--- START ---
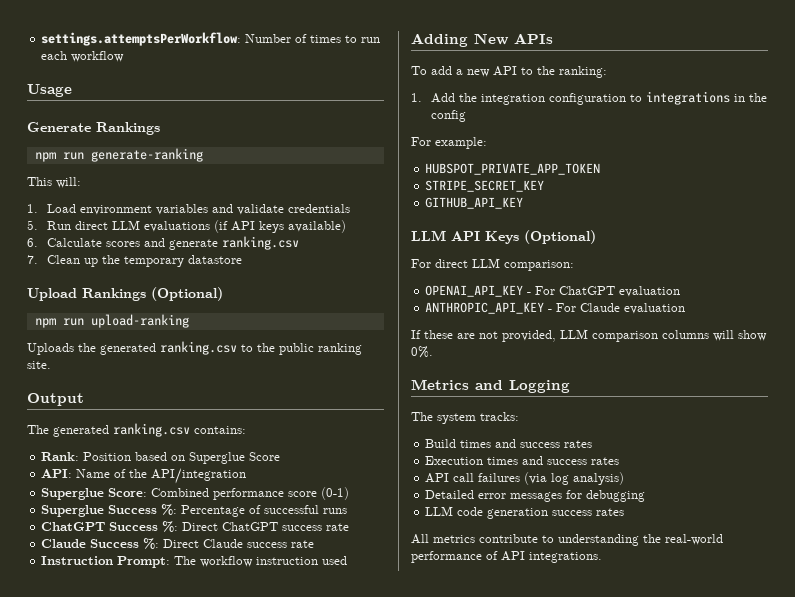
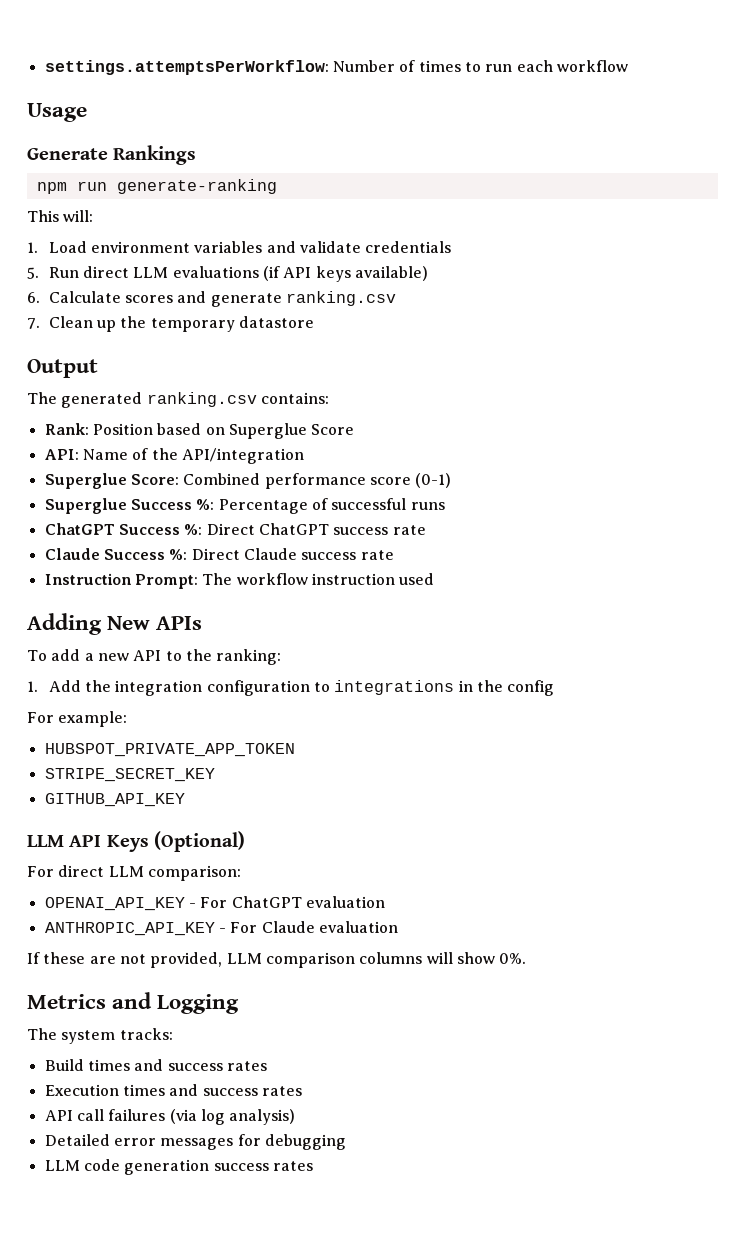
- Upload Rankings (Optional)
- npm run upload-ranking
- Uploads the generated ranking.csv to the public ranking site.
- All metrics contribute to understanding the real-world performance of API integrations.

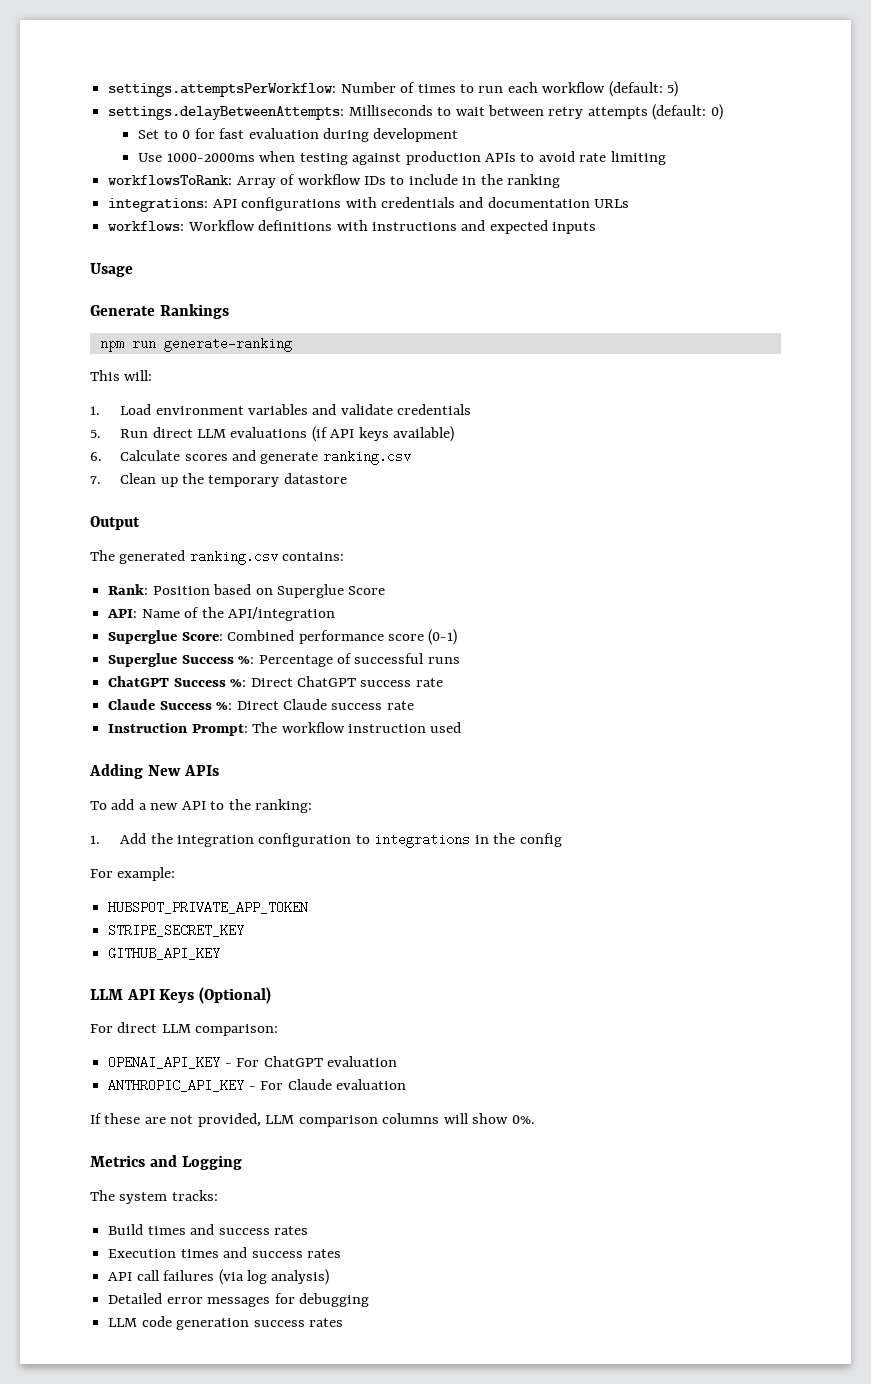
- settings.attemptsPerWorkflow: Number of times to run each workflow
+ settings.attemptsPerWorkflow: Number of times to run each workflow (default: 5)
+ settings.delayBetweenAttempts: Milliseconds to wait between retry attempts (default: 0)
+ Set to 0 for fast evaluation during development
+ Use 1000-2000ms when testing against production APIs to avoid rate limiting
+ workflowsToRank: Array of workflow IDs to include in the ranking
+ integrations: API configurations with credentials and documentation URLs
+ workflows: Workflow definitions with instructions and expected inputs

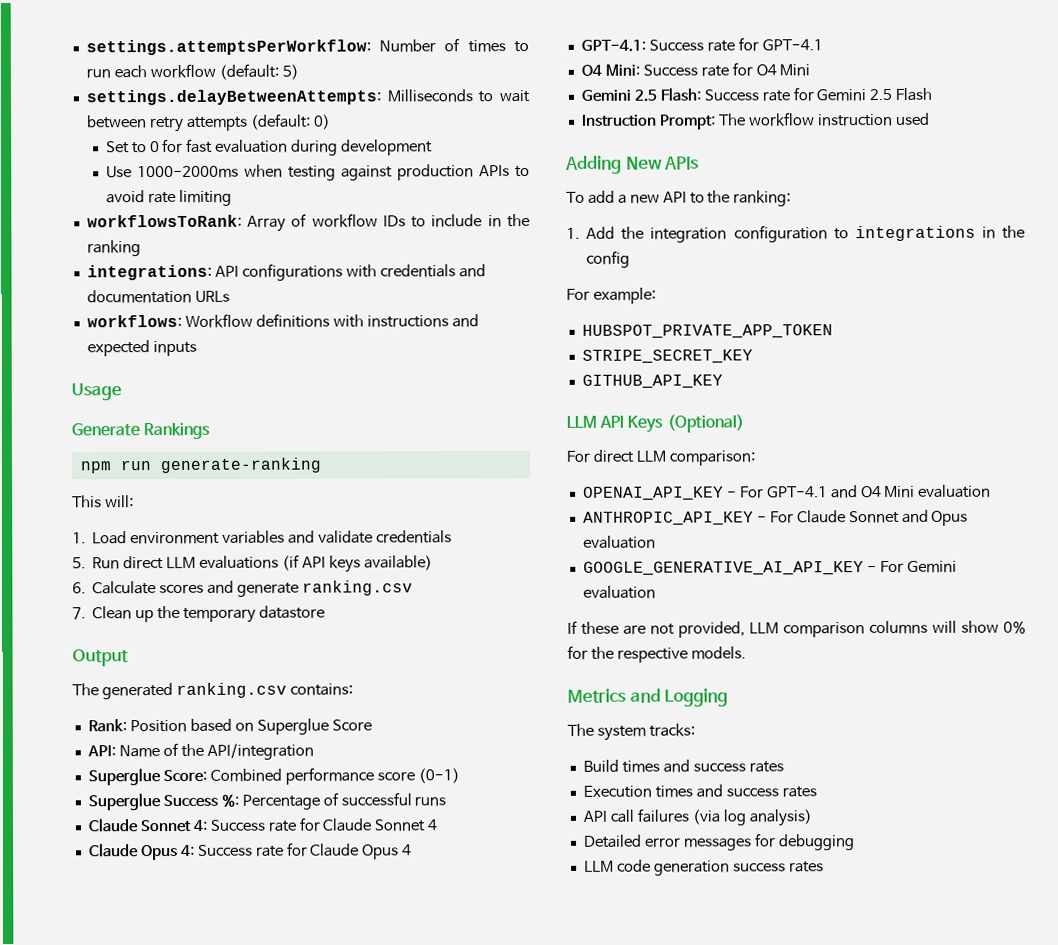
- ChatGPT Success %: Direct ChatGPT success rate
- Claude Success %: Direct Claude success rate
+ Claude Sonnet 4: Success rate for Claude Sonnet 4
+ Claude Opus 4: Success rate for Claude Opus 4
+ GPT-4.1: Success rate for GPT-4.1
+ O4 Mini: Success rate for O4 Mini
+ Gemini 2.5 Flash: Success rate for Gemini 2.5 Flash
- OPENAI_API_KEY - For ChatGPT evaluation
+ OPENAI_API_KEY - For GPT-4.1 and O4 Mini evaluation
- ANTHROPIC_API_KEY - For Claude evaluation
+ ANTHROPIC_API_KEY - For Claude Sonnet and Opus evaluation
+ GOOGLE_GENERATIVE_AI_API_KEY - For Gemini evaluation
- If these are not provided, LLM comparison columns will show 0%.
+ If these are not provided, LLM comparison columns will show 0% for the respective models.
--- END ---
Retype every entry above exactly, leaving out the pictures.

- Upload Rankings (Optional)
- npm run upload-ranking
- Uploads the generated ranking.csv to the public ranking site.
- All metrics contribute to understanding the real-world performance of API integrations.

- settings.attemptsPerWorkflow: Number of times to run each workflow
+ settings.attemptsPerWorkflow: Number of times to run each workflow (default: 5)
+ settings.delayBetweenAttempts: Milliseconds to wait between retry attempts (default: 0)
+ Set to 0 for fast evaluation during development
+ Use 1000-2000ms when testing against production APIs to avoid rate limiting
+ workflowsToRank: Array of workflow IDs to include in the ranking
+ integrations: API configurations with credentials and documentation URLs
+ workflows: Workflow definitions with instructions and expected inputs

- ChatGPT Success %: Direct ChatGPT success rate
- Claude Success %: Direct Claude success rate
+ Claude Sonnet 4: Success rate for Claude Sonnet 4
+ Claude Opus 4: Success rate for Claude Opus 4
+ GPT-4.1: Success rate for GPT-4.1
+ O4 Mini: Success rate for O4 Mini
+ Gemini 2.5 Flash: Success rate for Gemini 2.5 Flash
- OPENAI_API_KEY - For ChatGPT evaluation
+ OPENAI_API_KEY - For GPT-4.1 and O4 Mini evaluation
- ANTHROPIC_API_KEY - For Claude evaluation
+ ANTHROPIC_API_KEY - For Claude Sonnet and Opus evaluation
+ GOOGLE_GENERATIVE_AI_API_KEY - For Gemini evaluation
- If these are not provided, LLM comparison columns will show 0%.
+ If these are not provided, LLM comparison columns will show 0% for the respective models.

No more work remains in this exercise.